== PROBLEM DETAILS ==
Among the entries below, find all lines that include "Brasileira" and copy them.

== SUPPLIED INFORMATION ==
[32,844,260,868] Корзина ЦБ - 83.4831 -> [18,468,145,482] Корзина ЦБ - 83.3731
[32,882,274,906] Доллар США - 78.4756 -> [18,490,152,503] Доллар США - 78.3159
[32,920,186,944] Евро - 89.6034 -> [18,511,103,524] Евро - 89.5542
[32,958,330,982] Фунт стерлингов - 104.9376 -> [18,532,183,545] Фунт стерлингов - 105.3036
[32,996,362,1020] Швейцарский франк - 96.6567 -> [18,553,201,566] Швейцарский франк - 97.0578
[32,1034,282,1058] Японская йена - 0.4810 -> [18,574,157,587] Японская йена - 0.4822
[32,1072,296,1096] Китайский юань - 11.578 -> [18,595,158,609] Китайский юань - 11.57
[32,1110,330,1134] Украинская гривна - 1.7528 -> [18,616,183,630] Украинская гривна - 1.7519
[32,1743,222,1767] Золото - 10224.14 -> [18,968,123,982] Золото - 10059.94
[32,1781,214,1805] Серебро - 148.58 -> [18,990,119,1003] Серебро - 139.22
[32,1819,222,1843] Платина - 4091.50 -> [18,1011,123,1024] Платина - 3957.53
---
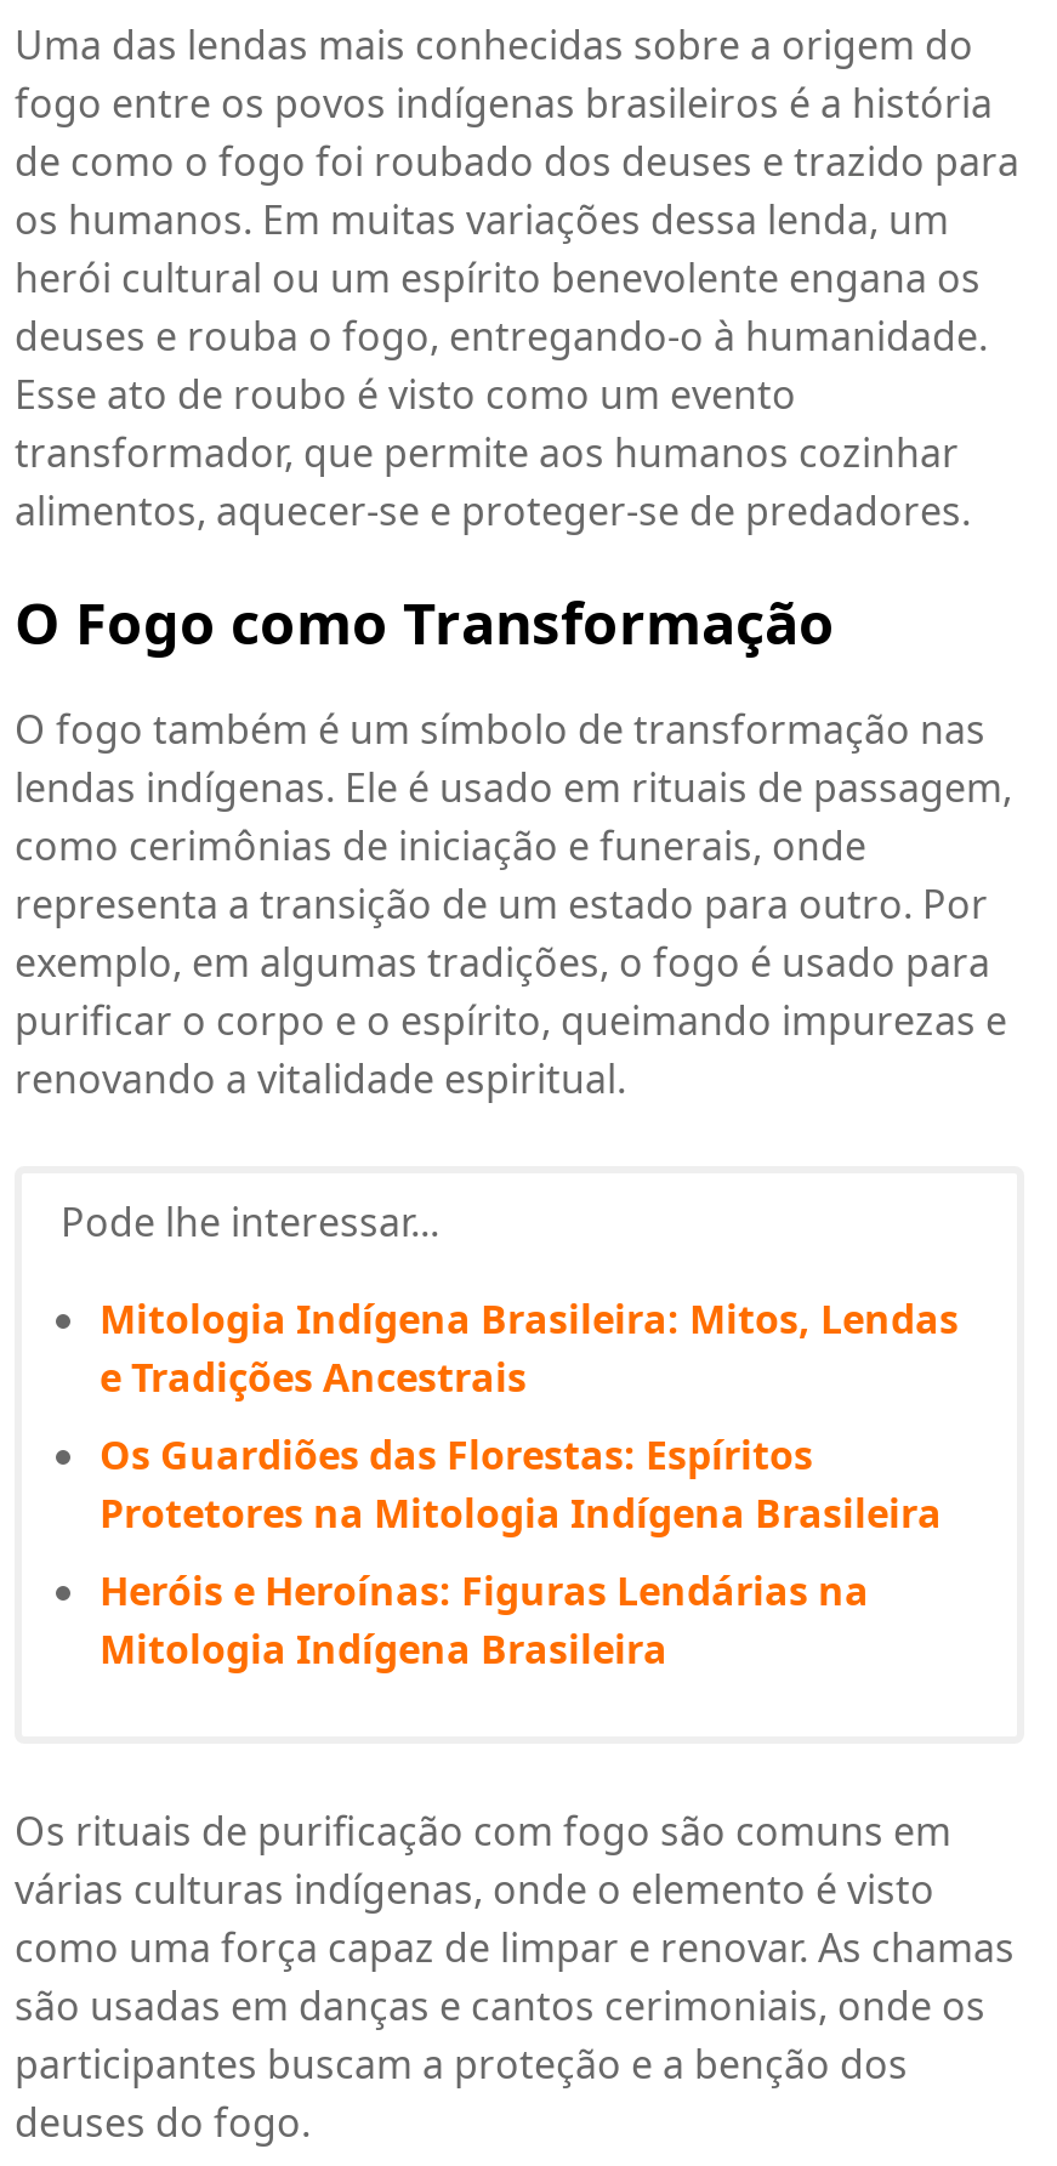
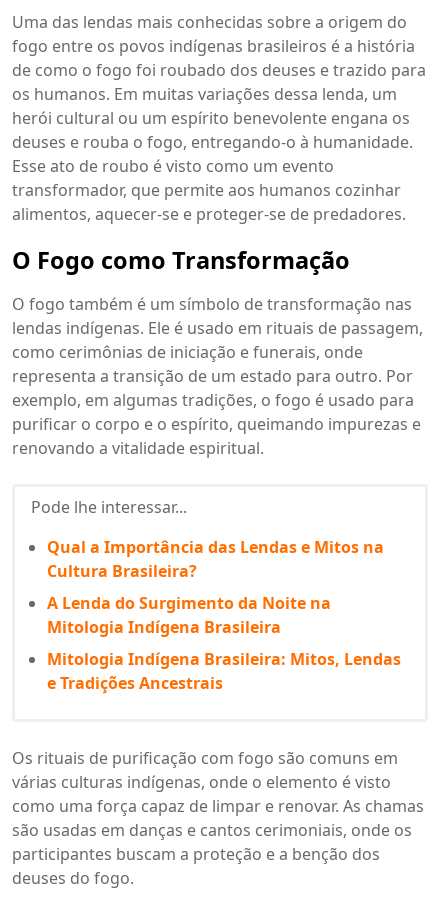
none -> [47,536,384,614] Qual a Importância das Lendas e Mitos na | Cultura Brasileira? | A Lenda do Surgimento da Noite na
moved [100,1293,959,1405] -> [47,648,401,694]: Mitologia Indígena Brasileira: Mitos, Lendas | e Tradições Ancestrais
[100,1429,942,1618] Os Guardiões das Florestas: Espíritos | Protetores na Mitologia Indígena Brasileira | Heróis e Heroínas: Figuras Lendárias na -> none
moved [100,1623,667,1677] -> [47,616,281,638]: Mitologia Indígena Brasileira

== EXERCISE RESPONSE ==
none -> [47,536,384,614] Qual a Importância das Lendas e Mitos na | Cultura Brasileira? | A Lenda do Surgimento da Noite na
moved [100,1293,959,1405] -> [47,648,401,694]: Mitologia Indígena Brasileira: Mitos, Lendas | e Tradições Ancestrais
[100,1429,942,1618] Os Guardiões das Florestas: Espíritos | Protetores na Mitologia Indígena Brasileira | Heróis e Heroínas: Figuras Lendárias na -> none
moved [100,1623,667,1677] -> [47,616,281,638]: Mitologia Indígena Brasileira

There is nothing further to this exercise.